## Required action
The entries below are to be written out exactly, with no images included.

▬▬▬▬▬▬▬▬▬▬

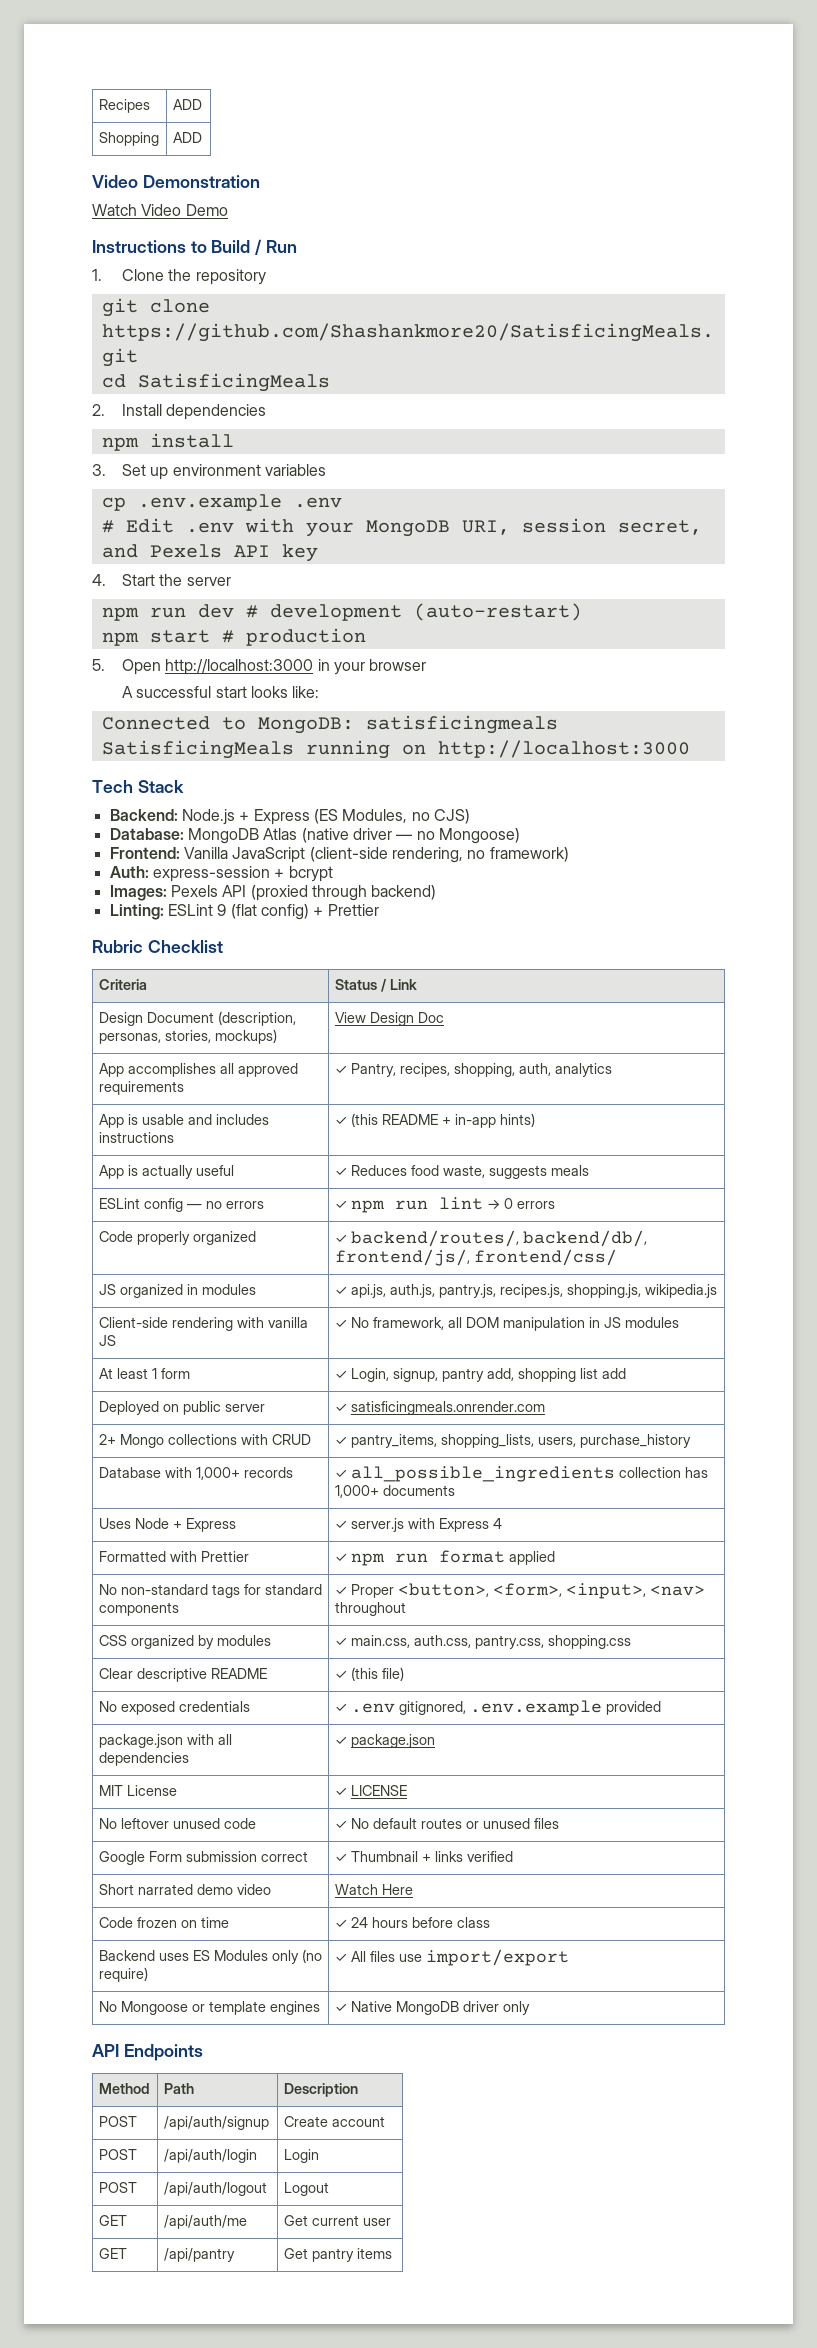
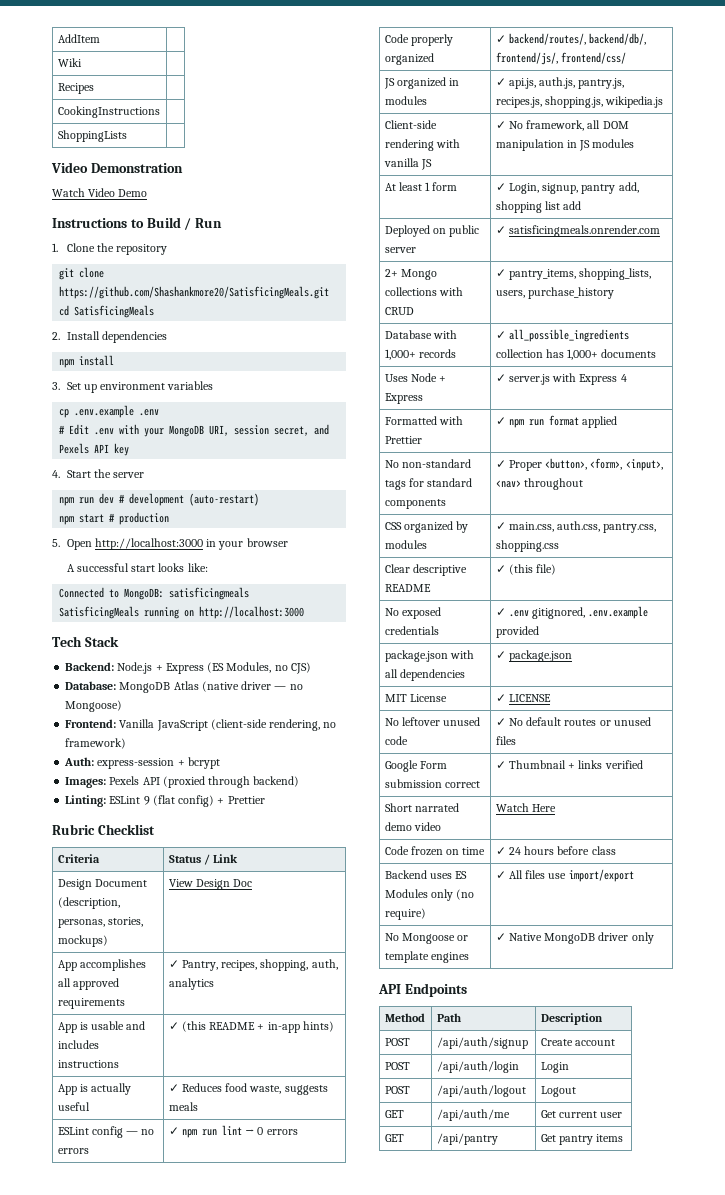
+ AddItem |
+ Wiki |
- Recipes | ADD
- Shopping | ADD
+ Recipes |
+ CookingInstructions |
+ ShoppingLists |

▬▬▬▬▬▬▬▬▬▬

## Output of the task
+ AddItem |
+ Wiki |
- Recipes | ADD
- Shopping | ADD
+ Recipes |
+ CookingInstructions |
+ ShoppingLists |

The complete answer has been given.